═════ Listed records

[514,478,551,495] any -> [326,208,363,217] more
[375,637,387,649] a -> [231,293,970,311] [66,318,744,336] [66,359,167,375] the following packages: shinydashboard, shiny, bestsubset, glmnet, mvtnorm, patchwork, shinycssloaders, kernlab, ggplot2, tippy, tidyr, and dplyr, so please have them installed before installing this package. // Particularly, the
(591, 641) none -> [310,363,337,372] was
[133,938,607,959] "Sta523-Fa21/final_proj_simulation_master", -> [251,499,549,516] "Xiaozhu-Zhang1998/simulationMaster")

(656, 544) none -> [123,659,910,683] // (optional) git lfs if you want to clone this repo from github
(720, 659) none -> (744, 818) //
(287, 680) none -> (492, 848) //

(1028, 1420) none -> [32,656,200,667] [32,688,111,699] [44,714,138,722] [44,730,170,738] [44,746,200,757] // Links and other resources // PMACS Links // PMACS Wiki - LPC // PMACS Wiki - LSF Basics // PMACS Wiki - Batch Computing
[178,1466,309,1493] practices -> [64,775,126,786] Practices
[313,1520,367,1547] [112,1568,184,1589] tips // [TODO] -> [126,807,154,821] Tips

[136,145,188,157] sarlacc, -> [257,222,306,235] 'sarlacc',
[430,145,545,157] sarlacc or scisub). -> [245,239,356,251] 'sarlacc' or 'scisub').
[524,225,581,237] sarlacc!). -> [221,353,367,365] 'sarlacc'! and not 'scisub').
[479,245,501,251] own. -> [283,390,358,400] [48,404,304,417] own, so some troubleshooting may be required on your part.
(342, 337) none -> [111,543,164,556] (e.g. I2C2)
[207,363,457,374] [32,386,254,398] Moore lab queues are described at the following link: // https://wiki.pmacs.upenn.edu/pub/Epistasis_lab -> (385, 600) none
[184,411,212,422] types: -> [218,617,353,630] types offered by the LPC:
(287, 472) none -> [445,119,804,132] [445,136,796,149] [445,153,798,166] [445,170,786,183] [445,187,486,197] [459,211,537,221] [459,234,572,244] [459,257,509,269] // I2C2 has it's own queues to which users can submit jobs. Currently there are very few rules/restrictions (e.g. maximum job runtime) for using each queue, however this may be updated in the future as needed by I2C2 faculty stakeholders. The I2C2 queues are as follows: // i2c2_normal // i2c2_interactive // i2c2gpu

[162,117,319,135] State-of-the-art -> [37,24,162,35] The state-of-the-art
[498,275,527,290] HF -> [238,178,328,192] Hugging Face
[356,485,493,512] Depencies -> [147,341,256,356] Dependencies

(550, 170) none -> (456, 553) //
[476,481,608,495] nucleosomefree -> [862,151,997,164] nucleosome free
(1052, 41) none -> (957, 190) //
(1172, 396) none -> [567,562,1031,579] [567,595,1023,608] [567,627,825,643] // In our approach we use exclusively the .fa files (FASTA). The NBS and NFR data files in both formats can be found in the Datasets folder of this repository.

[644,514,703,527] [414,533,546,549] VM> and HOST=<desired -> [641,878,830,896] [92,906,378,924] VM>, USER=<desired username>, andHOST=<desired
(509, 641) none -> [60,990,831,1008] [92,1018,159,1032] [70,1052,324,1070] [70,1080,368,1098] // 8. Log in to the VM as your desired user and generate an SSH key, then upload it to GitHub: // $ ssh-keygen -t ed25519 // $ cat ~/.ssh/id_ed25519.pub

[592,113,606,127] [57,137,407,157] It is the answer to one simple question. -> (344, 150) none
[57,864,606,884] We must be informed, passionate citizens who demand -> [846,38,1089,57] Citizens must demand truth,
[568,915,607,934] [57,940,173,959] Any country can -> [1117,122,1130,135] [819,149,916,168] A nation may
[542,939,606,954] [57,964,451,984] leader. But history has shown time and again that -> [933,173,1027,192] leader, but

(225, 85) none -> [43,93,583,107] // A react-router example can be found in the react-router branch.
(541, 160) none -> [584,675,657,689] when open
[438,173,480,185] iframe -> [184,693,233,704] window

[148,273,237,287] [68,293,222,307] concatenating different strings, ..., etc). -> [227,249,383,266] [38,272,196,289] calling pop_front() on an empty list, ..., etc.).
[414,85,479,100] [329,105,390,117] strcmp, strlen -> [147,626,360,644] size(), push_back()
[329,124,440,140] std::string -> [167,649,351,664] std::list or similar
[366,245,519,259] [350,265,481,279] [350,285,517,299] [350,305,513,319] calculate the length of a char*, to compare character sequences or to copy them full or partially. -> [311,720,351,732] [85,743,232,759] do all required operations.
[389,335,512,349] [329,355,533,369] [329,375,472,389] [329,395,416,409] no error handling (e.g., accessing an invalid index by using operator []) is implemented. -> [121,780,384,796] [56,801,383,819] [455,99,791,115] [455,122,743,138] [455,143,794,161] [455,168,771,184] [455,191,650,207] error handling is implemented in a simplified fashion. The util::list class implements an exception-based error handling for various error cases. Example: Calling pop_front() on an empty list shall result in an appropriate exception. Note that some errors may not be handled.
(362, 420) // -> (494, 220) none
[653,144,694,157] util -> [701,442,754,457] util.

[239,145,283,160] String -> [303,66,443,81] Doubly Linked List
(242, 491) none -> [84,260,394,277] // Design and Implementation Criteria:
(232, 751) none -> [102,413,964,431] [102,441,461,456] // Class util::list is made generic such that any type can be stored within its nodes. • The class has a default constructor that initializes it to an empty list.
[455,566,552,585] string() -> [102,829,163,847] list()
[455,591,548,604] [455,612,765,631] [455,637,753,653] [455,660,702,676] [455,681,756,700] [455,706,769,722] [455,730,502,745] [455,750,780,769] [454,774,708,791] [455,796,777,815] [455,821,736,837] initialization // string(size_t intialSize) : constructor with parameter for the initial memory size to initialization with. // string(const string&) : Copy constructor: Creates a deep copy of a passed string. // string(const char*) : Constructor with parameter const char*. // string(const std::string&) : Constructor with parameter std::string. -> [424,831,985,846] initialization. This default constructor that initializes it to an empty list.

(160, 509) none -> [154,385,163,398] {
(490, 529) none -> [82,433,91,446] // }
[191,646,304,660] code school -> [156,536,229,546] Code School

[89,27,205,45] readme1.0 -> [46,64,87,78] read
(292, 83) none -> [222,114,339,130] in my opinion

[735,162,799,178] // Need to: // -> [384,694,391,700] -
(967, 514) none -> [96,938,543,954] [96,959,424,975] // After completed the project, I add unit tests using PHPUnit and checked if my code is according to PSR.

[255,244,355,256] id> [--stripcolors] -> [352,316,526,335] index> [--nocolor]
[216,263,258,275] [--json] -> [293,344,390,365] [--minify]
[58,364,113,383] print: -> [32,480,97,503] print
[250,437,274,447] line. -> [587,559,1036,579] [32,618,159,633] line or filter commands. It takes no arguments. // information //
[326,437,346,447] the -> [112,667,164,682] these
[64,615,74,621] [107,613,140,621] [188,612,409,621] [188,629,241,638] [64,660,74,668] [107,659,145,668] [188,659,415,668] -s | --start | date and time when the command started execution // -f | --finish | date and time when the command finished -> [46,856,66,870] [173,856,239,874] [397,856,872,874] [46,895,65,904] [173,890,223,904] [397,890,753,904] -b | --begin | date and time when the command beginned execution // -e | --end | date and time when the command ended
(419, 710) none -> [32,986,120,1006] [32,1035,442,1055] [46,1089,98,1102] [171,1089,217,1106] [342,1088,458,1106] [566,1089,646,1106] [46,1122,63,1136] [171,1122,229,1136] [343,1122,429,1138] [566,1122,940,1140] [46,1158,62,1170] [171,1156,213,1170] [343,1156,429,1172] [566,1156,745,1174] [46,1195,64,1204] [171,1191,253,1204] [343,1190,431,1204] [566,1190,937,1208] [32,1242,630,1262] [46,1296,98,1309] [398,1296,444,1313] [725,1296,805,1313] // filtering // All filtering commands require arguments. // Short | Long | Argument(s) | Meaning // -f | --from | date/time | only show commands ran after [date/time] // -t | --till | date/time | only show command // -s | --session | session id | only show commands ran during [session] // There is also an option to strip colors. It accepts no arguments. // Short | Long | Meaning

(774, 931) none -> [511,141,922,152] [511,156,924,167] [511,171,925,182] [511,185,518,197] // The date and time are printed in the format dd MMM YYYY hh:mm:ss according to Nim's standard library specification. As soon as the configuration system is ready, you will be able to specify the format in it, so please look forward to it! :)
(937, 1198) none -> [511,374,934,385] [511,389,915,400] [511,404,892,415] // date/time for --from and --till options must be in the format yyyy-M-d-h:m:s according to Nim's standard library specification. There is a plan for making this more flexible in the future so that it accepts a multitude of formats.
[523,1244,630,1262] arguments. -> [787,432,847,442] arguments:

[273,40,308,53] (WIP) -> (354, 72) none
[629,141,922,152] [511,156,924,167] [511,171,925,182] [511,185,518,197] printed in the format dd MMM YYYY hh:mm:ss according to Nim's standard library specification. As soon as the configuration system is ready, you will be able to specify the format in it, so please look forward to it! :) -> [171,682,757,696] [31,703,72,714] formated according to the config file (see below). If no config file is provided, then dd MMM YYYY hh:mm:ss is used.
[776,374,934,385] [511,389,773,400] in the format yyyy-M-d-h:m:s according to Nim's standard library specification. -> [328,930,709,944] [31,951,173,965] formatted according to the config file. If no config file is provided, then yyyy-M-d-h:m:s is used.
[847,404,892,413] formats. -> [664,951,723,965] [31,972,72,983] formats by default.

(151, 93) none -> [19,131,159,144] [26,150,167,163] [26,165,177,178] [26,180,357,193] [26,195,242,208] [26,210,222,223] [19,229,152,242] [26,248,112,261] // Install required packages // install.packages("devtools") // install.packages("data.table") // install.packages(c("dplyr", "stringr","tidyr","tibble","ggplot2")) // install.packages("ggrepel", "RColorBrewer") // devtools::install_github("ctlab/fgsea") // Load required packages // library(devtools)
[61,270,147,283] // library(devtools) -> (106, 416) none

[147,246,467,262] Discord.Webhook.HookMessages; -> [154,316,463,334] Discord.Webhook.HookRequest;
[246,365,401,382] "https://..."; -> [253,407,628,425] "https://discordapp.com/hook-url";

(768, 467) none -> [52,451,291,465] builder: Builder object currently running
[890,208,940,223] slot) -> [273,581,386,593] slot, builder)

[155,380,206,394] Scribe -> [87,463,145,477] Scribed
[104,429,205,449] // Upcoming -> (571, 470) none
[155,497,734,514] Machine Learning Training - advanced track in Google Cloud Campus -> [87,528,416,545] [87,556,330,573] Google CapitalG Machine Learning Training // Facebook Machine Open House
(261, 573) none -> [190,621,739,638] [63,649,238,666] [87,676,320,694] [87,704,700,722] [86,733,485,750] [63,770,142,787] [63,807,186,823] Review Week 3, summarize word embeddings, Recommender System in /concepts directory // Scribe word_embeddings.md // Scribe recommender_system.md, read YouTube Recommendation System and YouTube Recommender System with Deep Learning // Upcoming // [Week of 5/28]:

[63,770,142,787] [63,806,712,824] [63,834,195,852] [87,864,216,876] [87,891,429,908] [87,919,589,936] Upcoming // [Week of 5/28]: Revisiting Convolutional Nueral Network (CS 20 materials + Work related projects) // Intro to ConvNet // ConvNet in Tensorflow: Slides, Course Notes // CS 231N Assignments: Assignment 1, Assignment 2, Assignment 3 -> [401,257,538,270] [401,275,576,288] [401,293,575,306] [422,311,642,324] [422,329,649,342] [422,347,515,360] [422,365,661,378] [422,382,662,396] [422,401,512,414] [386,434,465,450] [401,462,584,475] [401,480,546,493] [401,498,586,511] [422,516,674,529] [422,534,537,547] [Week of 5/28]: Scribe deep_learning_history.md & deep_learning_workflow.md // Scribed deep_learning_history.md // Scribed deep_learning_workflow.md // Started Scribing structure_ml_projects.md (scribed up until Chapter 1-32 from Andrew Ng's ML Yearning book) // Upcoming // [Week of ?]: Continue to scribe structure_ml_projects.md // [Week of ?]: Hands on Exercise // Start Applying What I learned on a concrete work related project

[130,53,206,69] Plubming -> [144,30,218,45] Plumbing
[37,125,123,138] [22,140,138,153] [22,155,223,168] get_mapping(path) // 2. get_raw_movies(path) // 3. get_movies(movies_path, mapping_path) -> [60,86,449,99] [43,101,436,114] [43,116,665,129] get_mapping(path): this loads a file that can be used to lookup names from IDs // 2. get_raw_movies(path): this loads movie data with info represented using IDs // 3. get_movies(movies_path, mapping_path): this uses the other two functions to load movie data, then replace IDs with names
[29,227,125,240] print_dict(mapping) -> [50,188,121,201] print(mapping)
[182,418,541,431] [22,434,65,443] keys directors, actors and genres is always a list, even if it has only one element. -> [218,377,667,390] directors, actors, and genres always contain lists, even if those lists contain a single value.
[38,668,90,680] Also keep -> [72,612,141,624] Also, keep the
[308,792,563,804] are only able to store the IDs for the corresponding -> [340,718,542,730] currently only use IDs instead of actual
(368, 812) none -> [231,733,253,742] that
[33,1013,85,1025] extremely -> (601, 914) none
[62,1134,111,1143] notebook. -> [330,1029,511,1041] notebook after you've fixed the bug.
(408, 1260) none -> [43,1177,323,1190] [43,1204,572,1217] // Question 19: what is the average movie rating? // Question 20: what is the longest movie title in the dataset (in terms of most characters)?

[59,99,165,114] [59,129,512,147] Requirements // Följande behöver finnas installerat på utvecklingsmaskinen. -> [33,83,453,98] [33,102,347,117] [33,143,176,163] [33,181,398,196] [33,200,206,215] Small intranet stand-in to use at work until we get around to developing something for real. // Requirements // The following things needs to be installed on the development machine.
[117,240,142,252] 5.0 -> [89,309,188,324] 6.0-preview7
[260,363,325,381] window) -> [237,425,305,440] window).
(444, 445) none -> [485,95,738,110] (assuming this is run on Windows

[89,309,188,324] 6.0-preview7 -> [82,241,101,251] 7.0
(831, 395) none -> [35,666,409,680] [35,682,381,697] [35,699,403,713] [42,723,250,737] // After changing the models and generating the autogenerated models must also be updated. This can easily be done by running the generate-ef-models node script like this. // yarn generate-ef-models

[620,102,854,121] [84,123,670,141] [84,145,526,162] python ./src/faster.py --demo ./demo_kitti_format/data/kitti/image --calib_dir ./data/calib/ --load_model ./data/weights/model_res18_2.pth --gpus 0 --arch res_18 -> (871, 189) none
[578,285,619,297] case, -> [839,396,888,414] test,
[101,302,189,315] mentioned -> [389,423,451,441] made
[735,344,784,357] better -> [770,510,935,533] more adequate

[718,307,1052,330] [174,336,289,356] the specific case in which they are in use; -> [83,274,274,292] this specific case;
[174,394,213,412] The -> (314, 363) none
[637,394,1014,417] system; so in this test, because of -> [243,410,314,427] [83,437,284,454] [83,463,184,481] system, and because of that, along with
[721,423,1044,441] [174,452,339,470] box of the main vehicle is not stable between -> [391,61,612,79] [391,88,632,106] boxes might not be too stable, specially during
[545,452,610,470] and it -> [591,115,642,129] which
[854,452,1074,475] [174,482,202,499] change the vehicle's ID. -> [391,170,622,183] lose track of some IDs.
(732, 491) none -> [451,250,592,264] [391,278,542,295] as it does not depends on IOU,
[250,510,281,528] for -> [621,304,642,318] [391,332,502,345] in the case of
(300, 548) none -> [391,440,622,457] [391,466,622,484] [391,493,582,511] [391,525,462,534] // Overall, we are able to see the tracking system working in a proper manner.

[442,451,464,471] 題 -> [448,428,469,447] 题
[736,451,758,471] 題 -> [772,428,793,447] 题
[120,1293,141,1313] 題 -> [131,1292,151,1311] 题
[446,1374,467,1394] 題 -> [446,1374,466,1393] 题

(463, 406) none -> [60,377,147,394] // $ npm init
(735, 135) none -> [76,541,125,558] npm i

══════════

Task requirements - Copy the lines above exactly, beginning at the line that has "[438,173,480,185] iframe ->" and stopping after the line that has "[414,85,479,100] [329,105,390,117] strcmp, strlen", and omit the rest.

Task result -
[438,173,480,185] iframe -> [184,693,233,704] window

[148,273,237,287] [68,293,222,307] concatenating different strings, ..., etc). -> [227,249,383,266] [38,272,196,289] calling pop_front() on an empty list, ..., etc.).
[414,85,479,100] [329,105,390,117] strcmp, strlen -> [147,626,360,644] size(), push_back()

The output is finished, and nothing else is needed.